Entre 1923 e 1929, Oskar Schlemmer, em conjunto com os seus alunos da Bauhaus, da oficina de Teatro e Dança, mas também com a colaboração dos alunos das oficinas de tecelagem, madeiras e outros materiais, projecta curtas cenas que ajudam a estabelecer uma relação prática com os pressupostos de natureza teórica em que acredita e que mantém integrados no seu ensino e na sua concepção artística. Ao titular esses exercícios de  «Dança das formas», «Dança em vidro», «Dança em metal», «Dança dos paus» ou «Dança no espaço», Schlemmer destaca materiais e formas como componentes de uma construção em que o espaço performativo se envolve directamente com todo um conjunto de variáveis (luz, cor, forma, movimento e figurino artístico – o ser humano deformado da sua condição natural) como proposta  matematicamente acertada e na qual o ser humano tem a possibilidade de se transfigurar num espaço/palco que nos dá a ver como se constrói e se materializa a arquitectura funcional enquanto espaço de representação.

Estas pequenas peças constituem o nosso caderno de encargos sobre todos os elementos artísticos integrantes, com destaque para o movimento corporal em abertura e fechamento de sequências que as estruturam. Integraremos aplicação teórica sempre que a propósito.
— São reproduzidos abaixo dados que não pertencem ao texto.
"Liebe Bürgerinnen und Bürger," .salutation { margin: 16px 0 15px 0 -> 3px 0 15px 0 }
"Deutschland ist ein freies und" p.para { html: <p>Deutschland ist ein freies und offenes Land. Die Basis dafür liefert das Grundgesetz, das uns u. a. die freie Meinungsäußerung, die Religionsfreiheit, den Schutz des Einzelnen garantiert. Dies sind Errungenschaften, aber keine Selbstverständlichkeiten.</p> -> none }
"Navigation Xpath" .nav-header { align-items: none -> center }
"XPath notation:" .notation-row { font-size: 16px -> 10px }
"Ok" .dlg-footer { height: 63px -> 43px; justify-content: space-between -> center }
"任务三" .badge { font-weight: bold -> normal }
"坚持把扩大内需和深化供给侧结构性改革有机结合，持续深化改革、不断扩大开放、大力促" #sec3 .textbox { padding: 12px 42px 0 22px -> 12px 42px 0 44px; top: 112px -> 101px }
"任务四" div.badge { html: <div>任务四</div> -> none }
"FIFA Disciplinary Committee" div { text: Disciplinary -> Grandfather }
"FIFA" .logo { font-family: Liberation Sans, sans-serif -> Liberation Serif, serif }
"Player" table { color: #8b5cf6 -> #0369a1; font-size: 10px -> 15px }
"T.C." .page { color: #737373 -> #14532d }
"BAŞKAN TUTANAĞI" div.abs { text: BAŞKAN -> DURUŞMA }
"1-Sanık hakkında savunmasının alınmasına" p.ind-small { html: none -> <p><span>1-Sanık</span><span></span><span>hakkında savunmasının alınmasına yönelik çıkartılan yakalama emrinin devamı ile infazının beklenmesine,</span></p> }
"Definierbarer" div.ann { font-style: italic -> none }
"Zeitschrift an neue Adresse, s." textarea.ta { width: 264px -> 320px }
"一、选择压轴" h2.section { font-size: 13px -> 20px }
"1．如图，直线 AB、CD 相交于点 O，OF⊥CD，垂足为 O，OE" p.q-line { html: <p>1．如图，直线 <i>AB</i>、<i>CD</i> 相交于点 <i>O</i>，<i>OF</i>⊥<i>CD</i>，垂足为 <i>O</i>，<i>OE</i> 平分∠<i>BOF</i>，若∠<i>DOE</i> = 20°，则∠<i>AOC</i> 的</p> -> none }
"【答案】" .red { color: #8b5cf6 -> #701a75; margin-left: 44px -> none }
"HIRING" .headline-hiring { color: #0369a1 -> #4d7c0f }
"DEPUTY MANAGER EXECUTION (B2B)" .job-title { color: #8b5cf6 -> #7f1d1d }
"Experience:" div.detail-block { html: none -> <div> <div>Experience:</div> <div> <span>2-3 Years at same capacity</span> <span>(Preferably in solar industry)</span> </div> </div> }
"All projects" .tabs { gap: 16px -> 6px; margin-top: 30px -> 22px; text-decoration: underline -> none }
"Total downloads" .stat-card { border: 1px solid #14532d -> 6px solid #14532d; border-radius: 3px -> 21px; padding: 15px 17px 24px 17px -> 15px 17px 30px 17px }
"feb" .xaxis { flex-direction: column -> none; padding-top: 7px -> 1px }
O acesso a este espólio de Oskar Schlemmer ficou a dever-se ao trabalho em arquivo de investigadores, artistas e técnicos que têm vindo a replicar a obra do artista desde os anos sessenta do século passado. Veremos, portanto, reconstruções e originais.

 

Para tornar mais acessíveis as propostas teóricas de Oskar Schlemmer fui escrevendo um texto desde o Verão passado e até agora na expectativa de descomplexificar a sua ideia de arte.

Fotografia de exterior da oficina de teatro e dança com figurinos organizada por Oskar Schlemmer na Bauhaus de Dessau, 1927.

 

HORA E MEIA COM OSKAR SCHLEMMER

1. Ao termos visto alguns dos exercícios e jogos criados por Oskar Schlemmer e pelos seus alunos na oficina de Teatro e Dança da Bauhaus, entre 1923 e 1929, e poderemos compará-los em versão reconstruída e em filmagem original de época. Atentaremos, volto a sublinhar, em alguns dos nomes atribuídos a essas curtas cenas: «Dança das formas», «Dança em vidro», «Dança em metal», «Dança dos paus» ou «Dança no espaço». Assim compreenderemos que estas designações referenciavam materiais ao mesmo tempo que descobriam e desenvolviam movimentos corporais e criavam relações destes com o espaço.

2. Para os Bauhäusler o palco surge como um lugar, mas também como um meio de criação de novos modelos de apropriação e interacção com o espaço. Esta visão encontra paralelismo em concepções semelhantes entre futuristas, dadaístas e construtivistas que se questionavam e punham em acção projectos artísticos que consideravam a cena como lugar de experiência com selo de vanguarda.

Acontece, porém, que o fenómeno em desenvolvimento na Bauhaus possuía uma componente fundamental praticamente ausente em termos sistemáticos nos outros movimentos modernistas. A presença da arquitectura como arte do espaço e da construção da forma acaba por influenciar de maneira diversa de outras propostas contemporâneas de então o rumo das artes cénicas na Escola da Bauhaus.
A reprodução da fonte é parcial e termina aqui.